Senioren besuchten das Bergbaumuseum

Die AG 60+ der Hürth SPD besuchte das Bergbaumuseum in Bochum. Die Gruppe von 27 Personen wurde am Eingang von zwei ehemaligen Bergleuten in weißer Kluft empfangen. Mit dem Seilfahrtsimulator ging es 20 Meter in die Tiefe, aber es wurde das Gefühl vermittelt, 1200 Meter tief mit einem Förderkorb zu fahren.

Untertage gibt es ein Streckennetz von 2,5 km, wo die Besucher durch niedrige Gänge (Strebe) gehen können, die mit Holzbohlen verkleidet sind. Die Strebe sind gesäumt von Loren mit Elektroloks, mächtige Maschinen zeigen die Entwicklung des Steinkohlebergbaus von der schälenden Gewinnung der Kohle über die schneidende Gewinnung bis zum Schildausbau auf 400 m langen Streben.

Auch wenn am Schluss der Kohlegewinnung die Kohle nicht mehr von Hand abgebaut werden musste, weil Maschinen eingesetzt werden konnten, so war und blieb der Beruf des Bergmanns schwer und ungesund.

Die große Hitze untertage, Staub, Dunkelheit, Lärm und die ständige Gefahr von Unfällen machten den Hauern zu schaffen und verkürzten die Lebenserwartung.

Sehr interessant war die Dahlbusch-Bombe, mit der 1955 drei verschüttete Bergleute gerettet wurden. Auch 1963 wurde die Dahlbusch-Bombe beim „Wunder von Lengede“ eingesetzt, so dass 11 Menschenleben gerettet werden konnten.
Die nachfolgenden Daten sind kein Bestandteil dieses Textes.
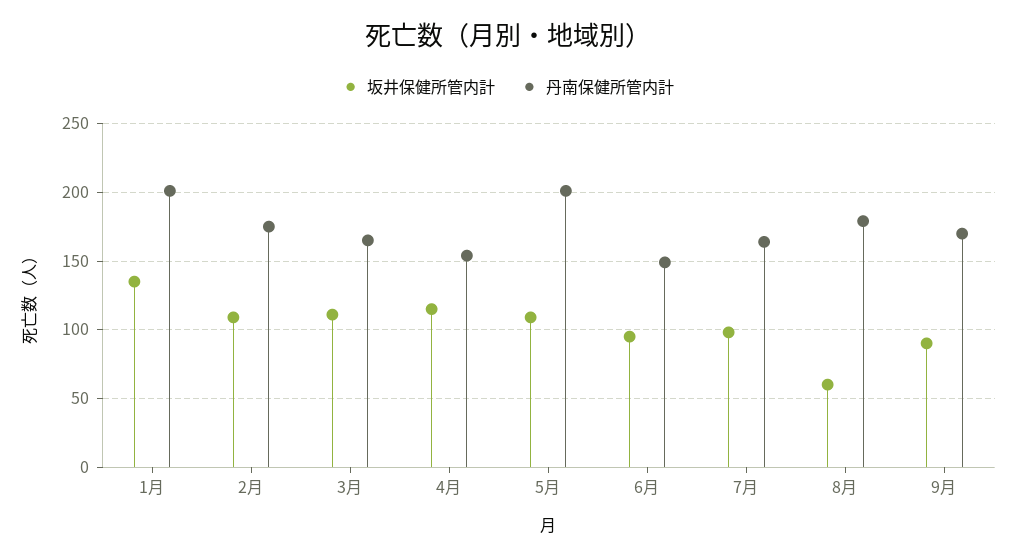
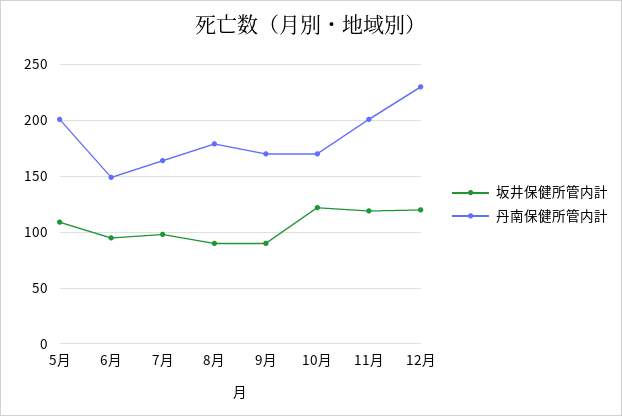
坂井保健所管内計, 1月: 135 -> none
丹南保健所管内計, 1月: 200 -> none
坂井保健所管内計, 2月: 110 -> none
丹南保健所管内計, 2月: 175 -> none
坂井保健所管内計, 3月: 110 -> none
丹南保健所管内計, 3月: 165 -> none
坂井保健所管内計, 4月: 115 -> none
丹南保健所管内計, 4月: 155 -> none
坂井保健所管内計, 8月: 60 -> 90
坂井保健所管内計, 10月: none -> 120
丹南保健所管内計, 10月: none -> 170
坂井保健所管内計, 11月: none -> 120
丹南保健所管内計, 11月: none -> 200
坂井保健所管内計, 12月: none -> 120
丹南保健所管内計, 12月: none -> 230

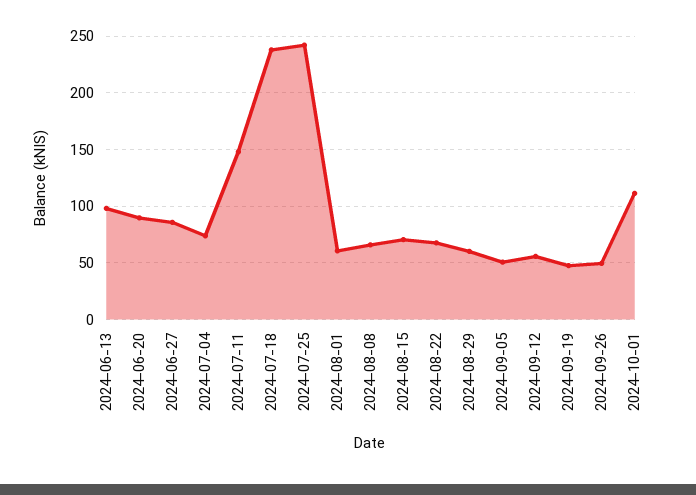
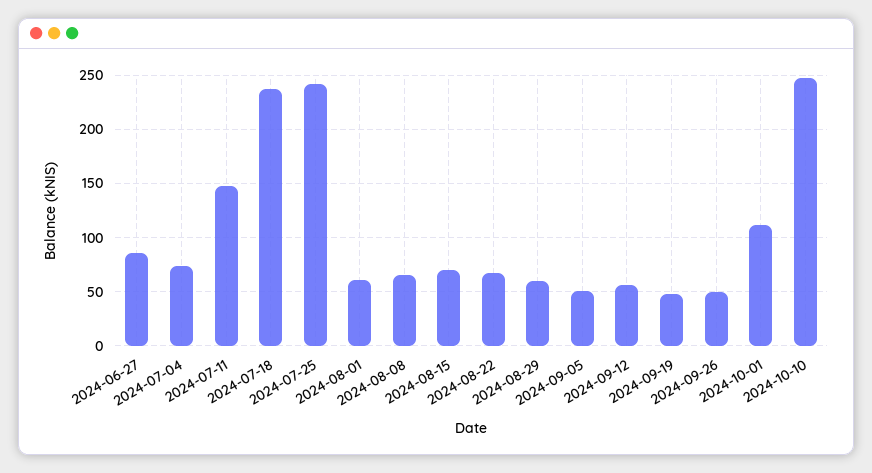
2024-06-13: 100 -> none
2024-06-20: 90 -> none
2024-10-10: none -> 250

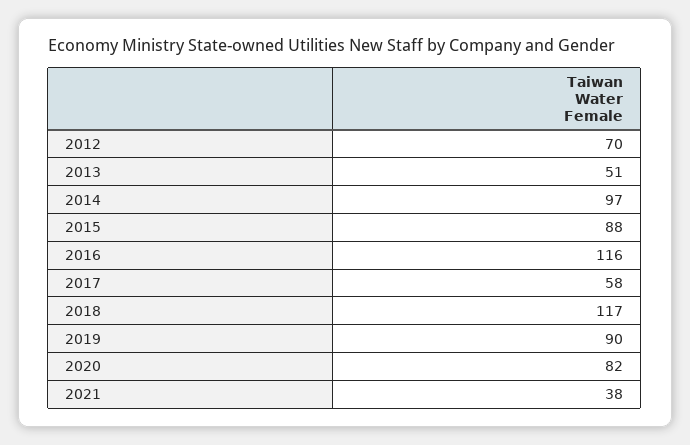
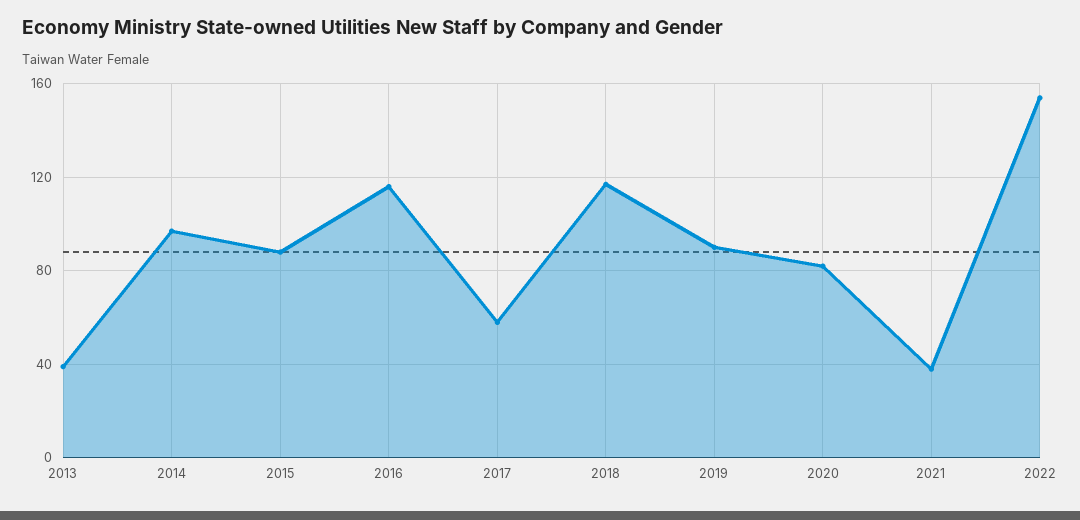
2012: 70 -> none
2013: 51 -> 40
2022: none -> 155

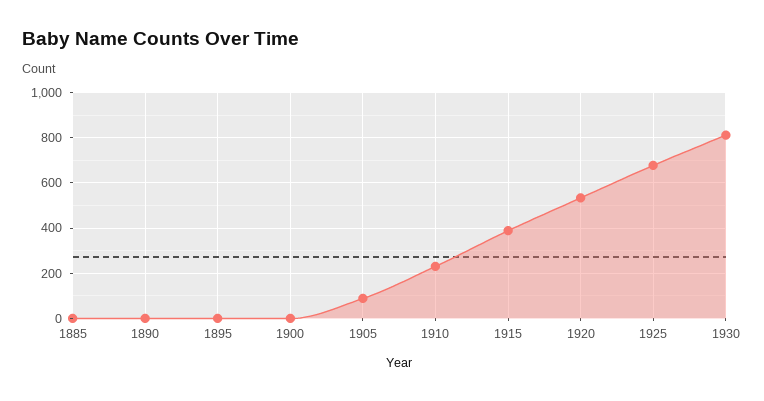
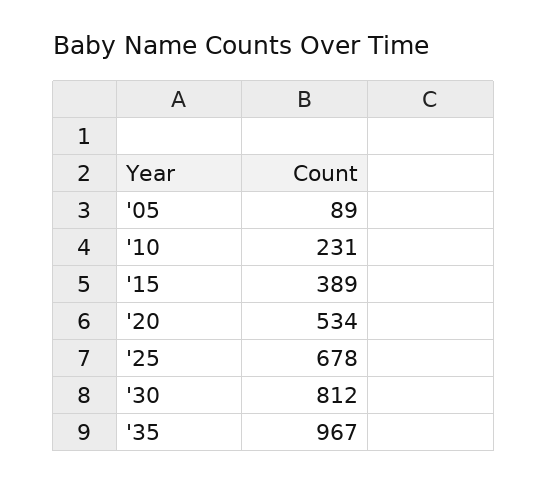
1885: 0 -> none
1890: 0 -> none
1895: 0 -> none
1900: 0 -> none
'35: none -> 967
Vom Anschauungsbergwerk untertage ging es mit dem Aufzug 50 Meter hoch auf den Förderturm, von wo aus man einen weiten Blick auf das Ruhrgebiet hat.

Die Ausstellung zur Geschichte der Kohle zeigt die Entwicklung von der Entstehung vor 300 Millionen Jahren über die Rolle der Industrialisierung bis zum Zechensterben und dem Ende der Kohleförderung im Jahr 2018.

Gebrochene Versprechen begleiteten den Strukturwandel im Ruhrgebiet- wie wird der Strukturwandel im Rheinischen Revier verlaufen?